My father was born in the beautiful city of Pereira, capital of the Department of Risaralda in the coffee lands of Colombia in South America.  Risaralda is known to have large plantations of high altitude coffee exported to all corner of the world.  Colombian coffee has a strong demand in the American market.

In the late thirties my father migrated to Panama allured by the lights of the Panama Canal.  He came to work as a carpenter, planned to earn a few buck and then return to his homeland.  He never did.  Fell in love with my mother in a place called Bugaba and planted his roots in this Central American country.

Being from a coffee producing area, he loved black coffee blended in with cigarettes.  Too much of both deteriorated his health and caused his premature death at 62.  Too young to die.  I still miss his wit and his endless love for all his family.  But those are memories reserved for another time.

This coffee percolator replaced the one we had for over thirty years. It was a General Electric percolator which boldly challenged the wear and tear of time. They don’t make them that durable any more. Photo by ©Omar Upegui R.

As much as I like coffee, I can’t handle it they way I used to.  At home we only drink one cup of coffee in the morning during breakfast time.  The rest of our meals are accompanied by a warm cup of Chinese tea.  Since the love of coffee has been in the family dating back to the days when our father was alive, we still carry the taste of the beverage with us even though we can’t drink it as much as we would like to.

When I visit a restaurant or a cafeteria in downtown Panama City, I love to smell the aroma of fresh made coffee.  It is very difficult to describe in printed words.

We are not a large coffee producer in Panama.  That privilege is reserved for Colombia and Costa Rica, our neighbor countries.  Excellent quality coffee is grown in the Province of Chiriquí in a place called Boquete.  Below is a picture of a guide explaining the characteristics of a special kind of coffee grown in Alto Boquete in a tourist attraction known as Finca Lérida.  I visited this coffee paradise last year.  Wonderful memories of this trip are still vivid in my head.

Snapshot of a tourist guide explaining the characteristics of the type of coffee grown in Finca Lérida in Alto Boquete, Province of Chiriqui. Photo by ©Omar Upegui R.

You can almost smell the rich aroma of a cup of good Panamanian coffee, just by looking at this picture.  Good Day.

4 thoughts on “Steaming Panamanian Coffee”

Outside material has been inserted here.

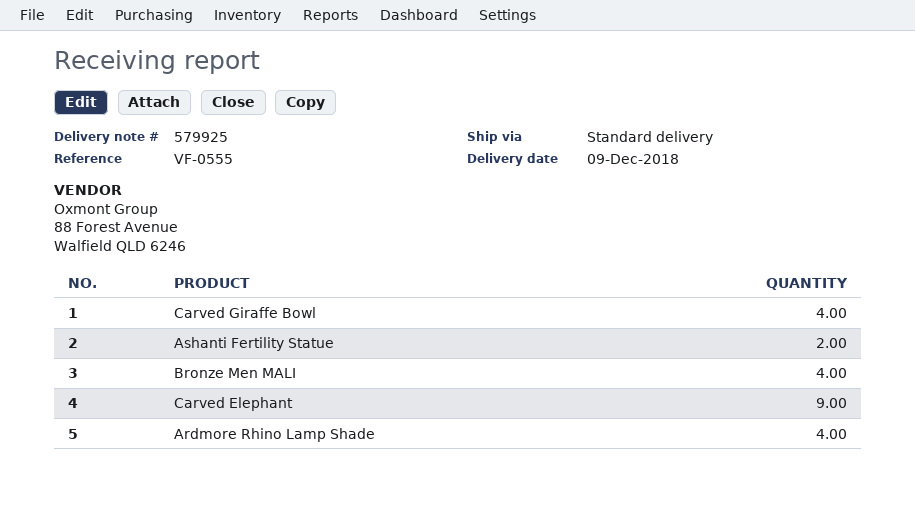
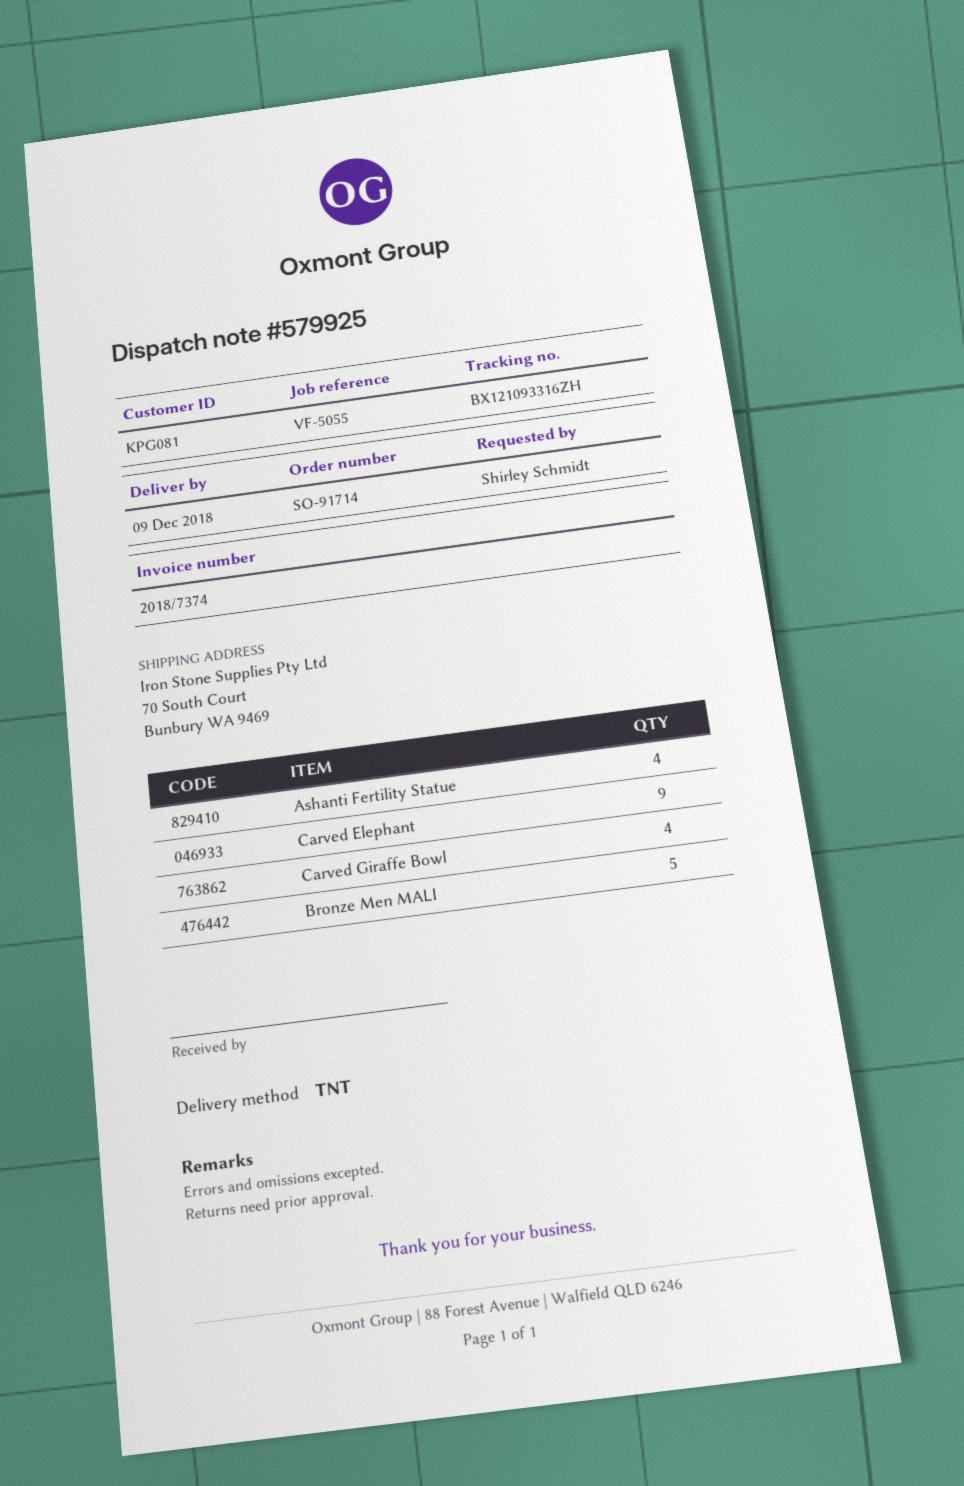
reference: VF-0555 -> VF-5055
shipping method: standard -> TNT
Ashanti Fertility Statue: 2 -> 4
Bronze Men MALI: 4 -> 5
Ardmore Rhino Lamp Shade: 4 -> none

  1. I think Panama’s coffee stands up well against anything that comes from Columbia or Costa Rica. I brew my morning mug in the old fashioned “Mocha Pot.” One of my simple pleasures when I first arrived in Panama was sitting on the front porch of the house I was watching taking care of in Potrerillos Arriba with a fresh cup of locally grown coffee and looking down at the Pacific Ocean in the distance. Now, in Boqueron, I sit in my rocking chair on the front porch and listen to the 40+ fighting cocks crowing next door.

  2. Hi Richard:

    When I wrote this blog post, I had you in mind. Yes, you are a great lover of Panamanian coffee and it brings many memories of your days in Potrerillo Arriba. Unfortunately, I can’t drink coffee as much as I would like to, due to my reflux problems.